My hope is that these suggestions will help in finding worlds not yet discovered – yearning to be explored, understood and embraced. For hatred, often is about fearing what we do not understand.


This is not always easy, especially if we morally, spiritually, politically or religiously disagree with someone. Also, we might emotionally leave, even if we’re still physically in the room. So, the real the commitment here is our willingness to remain emotionally and physically present and open to working things out.


It is often convenient to stop listening when our truth is in competition with someone else’s truth. The hard part is being curious about what they mean and how their experiences impacted who they became and are today. This requires being sincerely curious about the social and personal contexts of someone’s life journey and how those experiences shaped their future life choices and perceptions.


There is a Buddhist saying: “To have no enemies, is to take no prisoners.” I think that what is being implied here is to notice how withholding some part of the truth will hold another hostage. Thus, creating resentment, bitterness and distrust. It’s not easy. As someone once said: “The truth is always there. Saying it out loud, now, that’s the hard part.”

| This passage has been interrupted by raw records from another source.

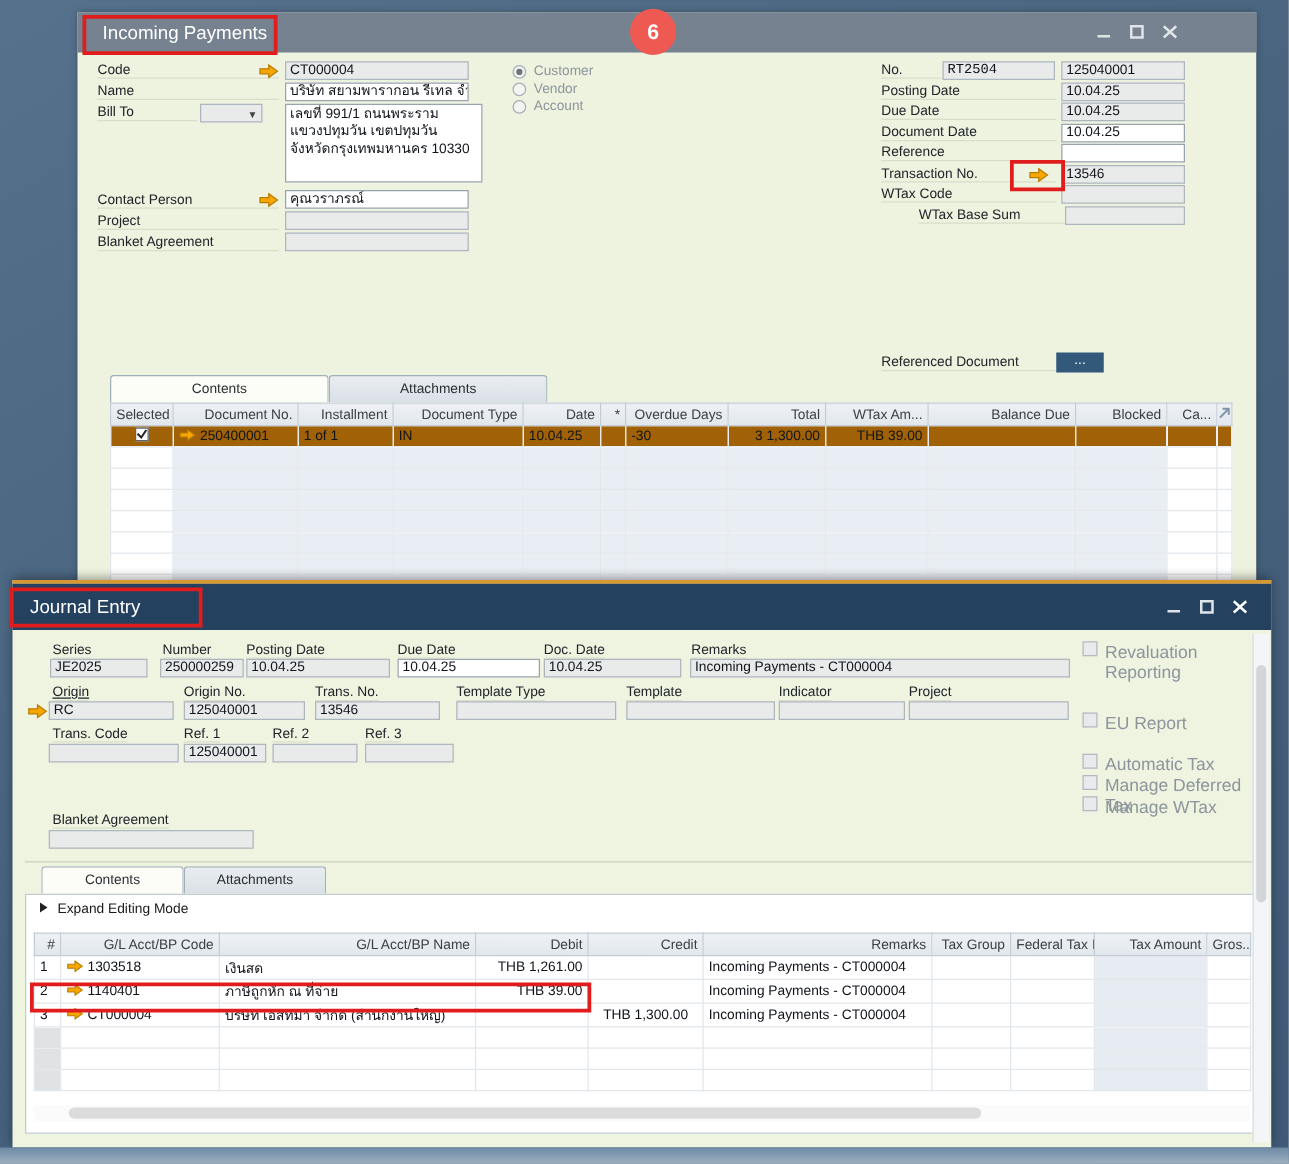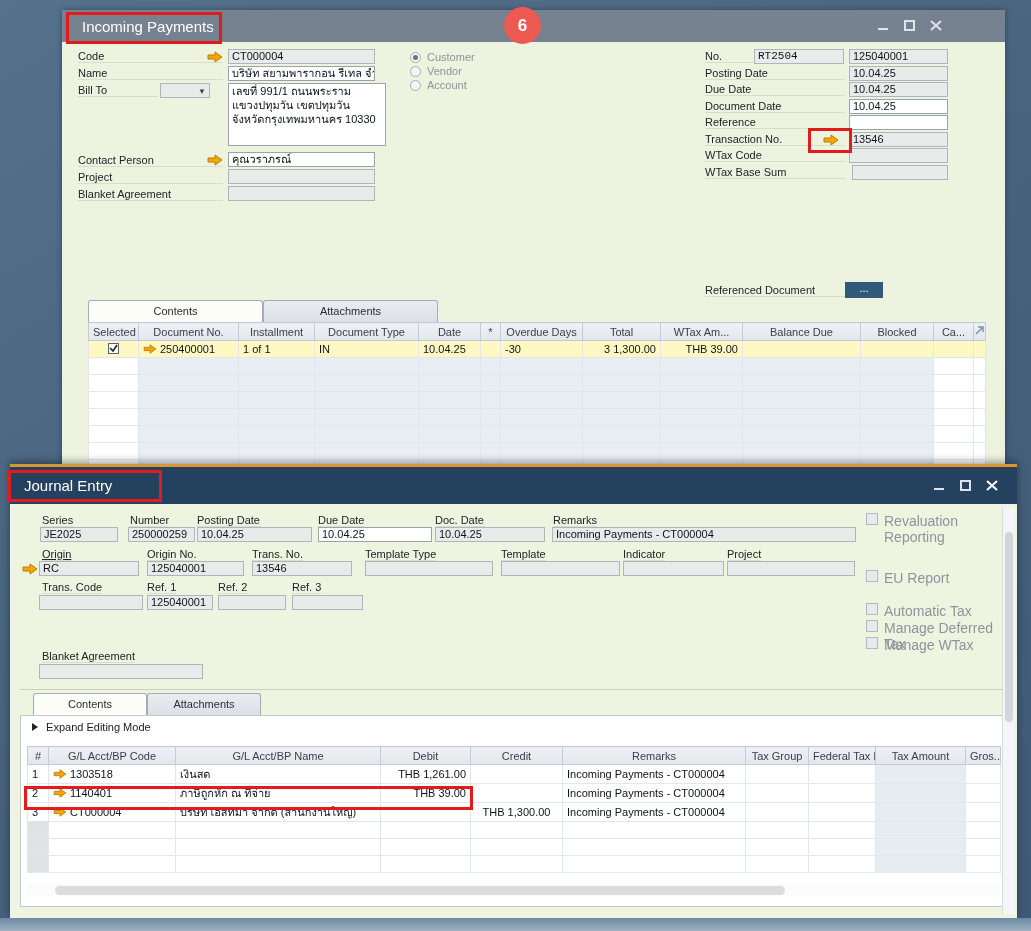"WTax Base Sum" div.lbl { left: 643px -> 673px }
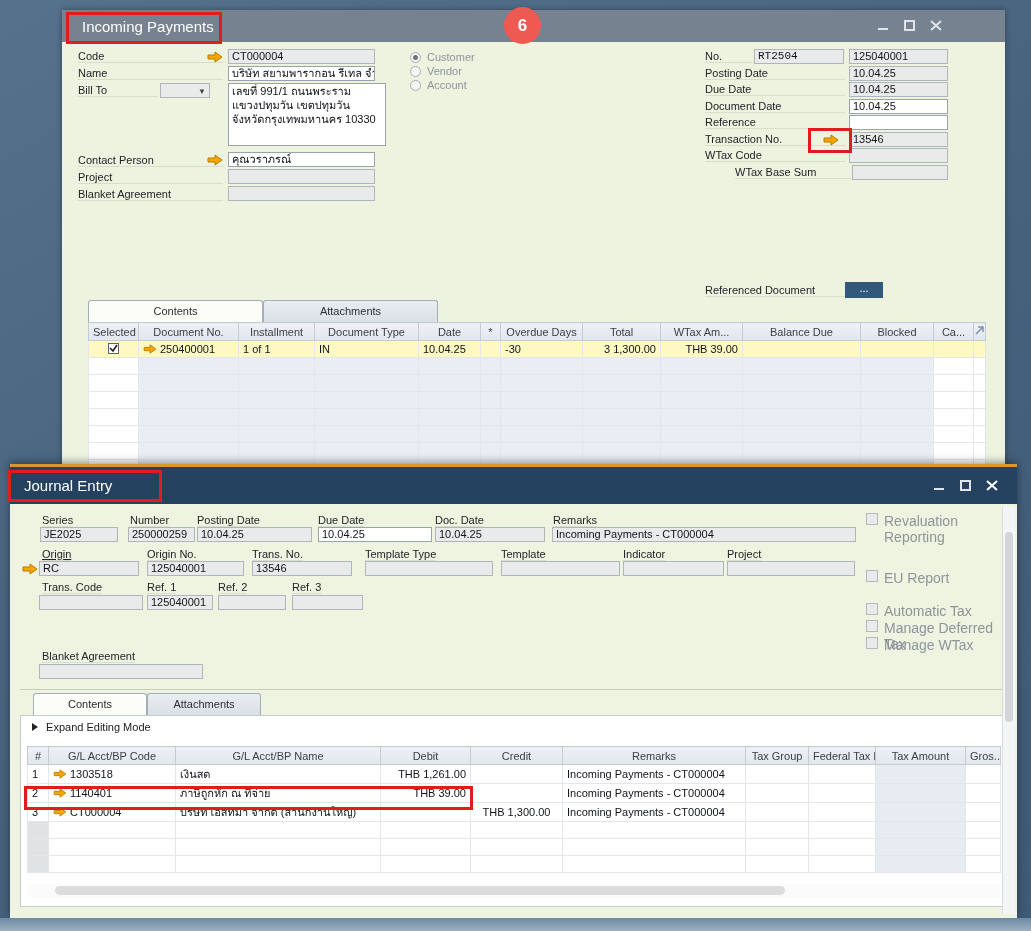"Selected" table.grid th { text-align: center -> right }
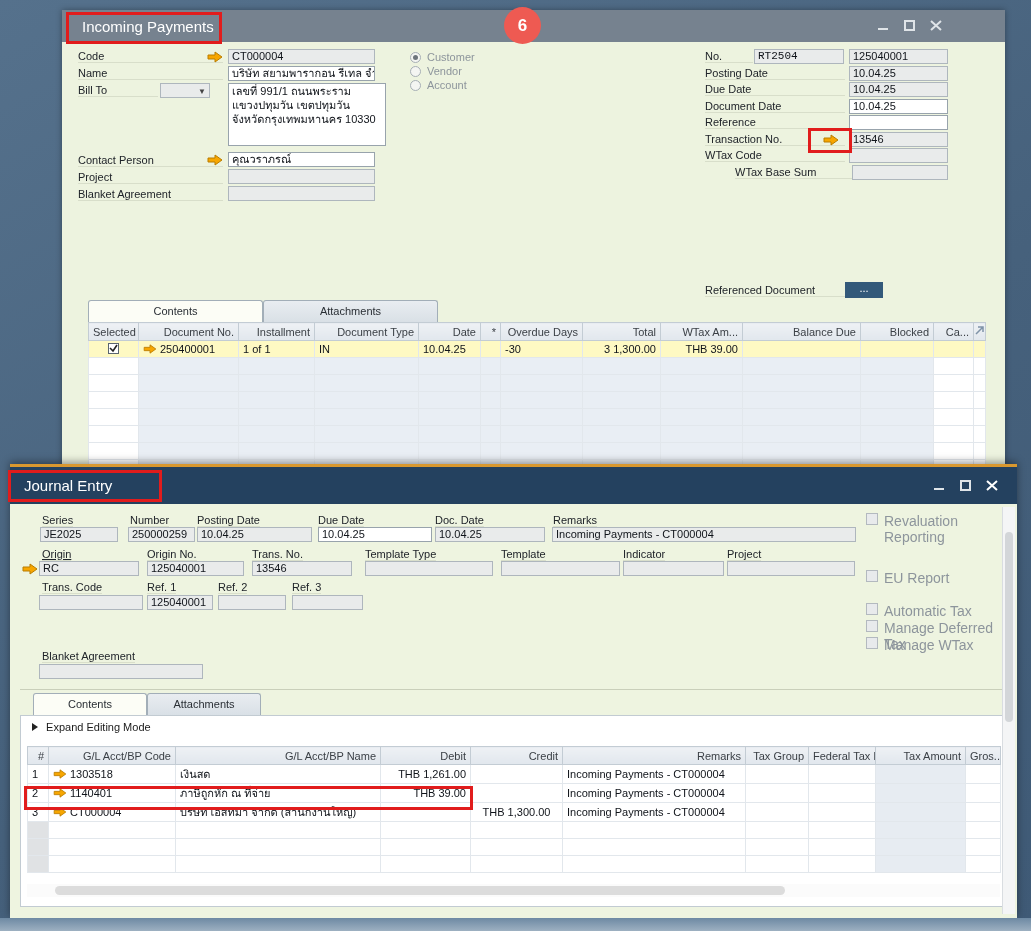"250400001" tr { background: #fef9c3 -> #a16207 }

Being in a relationship affords you the opportunity (if you’re willing to take it) to see who we are in the eyes of another. We seldom get to hear, let alone truly see, what we look like to others when we’re angry, frustrated, irritated, in love, in despair, feeling hopeless or lost. That is why reflecting on our actions/inactions and being open to hearing how others experience us is so critical to our growth and understanding of ourselves and our impact on others. As Anais Nin once wrote: “We do not see the world as it is, but rather who we are.”


There is an American Indian saying: “Today, is a good day to die.” One of the implications here is that we need to examine whether or not we are headed in the right direction and if we are harming others by our actions/inactions.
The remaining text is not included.